Please mark this comment with 👍 or 👎 to give our bot feedback!
Links: app homepage, dashboard and code for this bot.

yuzisun · 2020-07-07T11:36:48Z

@rtrobin Can you help elaborate how all pods can possibly allocate on the same GPU ? Can you paste the custom inference service yaml and what errors you saw?

rtrobin · 2020-07-07T13:51:25Z

@yuzisun Hi, I don't know the exact code implementation. The docker is shipped by other team, which provides a web service. The DL model is compiled from Tensorflow into dynamic library, called by main program.

There are two errors in this case. First, not all pods are allocating on gpu worker nodes. Some pods applies on cpu worker node or even cpu master node. These pods fail to launch because no gpu card found, failed to load cudnn and other nvidia library. Second, I guess, the code loads TF model into default gpu device, which is No.0 card. I'm not sure how kfserving apply each pod on device. Maybe it needs to specify environment variable CUDA_VISIBLE_DEVICES to restrict the devices that the pod could see.
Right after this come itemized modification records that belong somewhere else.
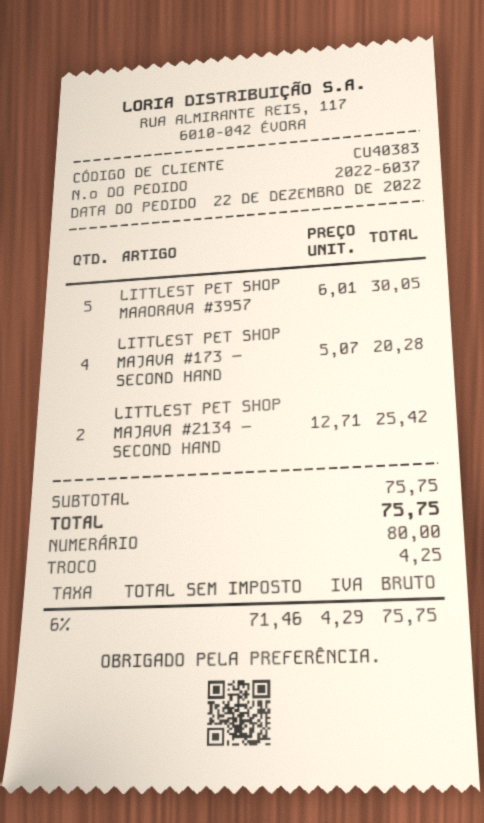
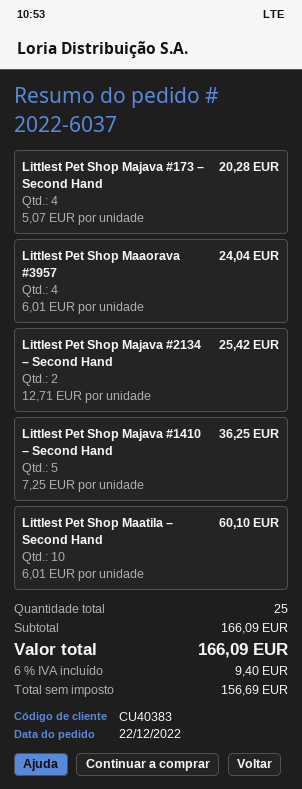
LITTLEST PET SHOP MAAORAVA #3957: 5 x 6.01 = 30.05 -> 4 x 6.01 = 24.04
Littlest Pet Shop Majava #1410 – Second Hand: none -> 5 x 7.25 = 36.25
Littlest Pet Shop Maatila – Second Hand: none -> 10 x 6.01 = 60.10
subtotal: 75.75 -> 166.09
net: 71.46 -> 156.69
tax: 6% = 4.29 -> 6% = 9.40
total: 75.75 -> 166.09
My yaml file is shown below.

apiVersion: serving.kubeflow.org/v1alpha2
kind: InferenceService
metadata:
  name: custom-service
spec:
  default:
    predictor:
      custom:
        container:
          image: custom-image
        resources:
          limits:
            nvidia.com/gpu: "1"
          requests:
            nvidia.com/gpu: "1"

salanki · 2020-07-07T18:15:11Z

Your resources is on the wrong indentation level. They should be under container. I am surprised KFServing allowed this tbh. That is why it's not getting scheduled in the right places and can see all GPUs.

yuzisun · 2020-07-08T00:48:27Z

@salanki @rtrobin in that case those fields are treated as unknown fields, what we really need here is pruning unknown fields which is only available in kubernetes 1.15+.

rtrobin · 2020-07-08T02:49:10Z

@salanki Thanks! Stupid typo...

Btw, do we have a full docs of what character field can be used and how to set them? Now only samples are provided. I have to go through samples to find if any one could fit my need. For example, I want to define an inference service with limited gpu memory. I can't tell this feature is possible or not according to samples. @yuzisun

salanki · 2020-07-08T02:55:22Z

You mean select a specific GPU type? That you have to do with:

metadata:
  annotations:
    serving.kubeflow.org/gke-accelerator: Tesla_V100

You need to have your nodes tagged with the gke-accelerator label. You are welcome to hit us up on #kfserving on the Kubeflow slack as well for some more interactive discussions.

For GPU inference, I have some additional examples that might be helpful in my own repo: https://github.com/coreweave/kubernetes-cloud/tree/master/online-inference.

salanki · 2020-07-08T04:07:02Z

@yuzisun: The UX of being able to set fields that take no effect is pretty bad :/

rtrobin · 2020-07-08T04:09:45Z

I just find, GPU device is occupied exclusively by individual node. However, with my former wrong configuration, the device can be shared by nodes, which could lead to a better performance in some scenario. Also cluster could deploy more models than current strategy. I was wondering to restrict GPU memory in yaml file, so that nodes could select device which have enough memory left in "share mode". But it seems device-share-mode is not supported yet?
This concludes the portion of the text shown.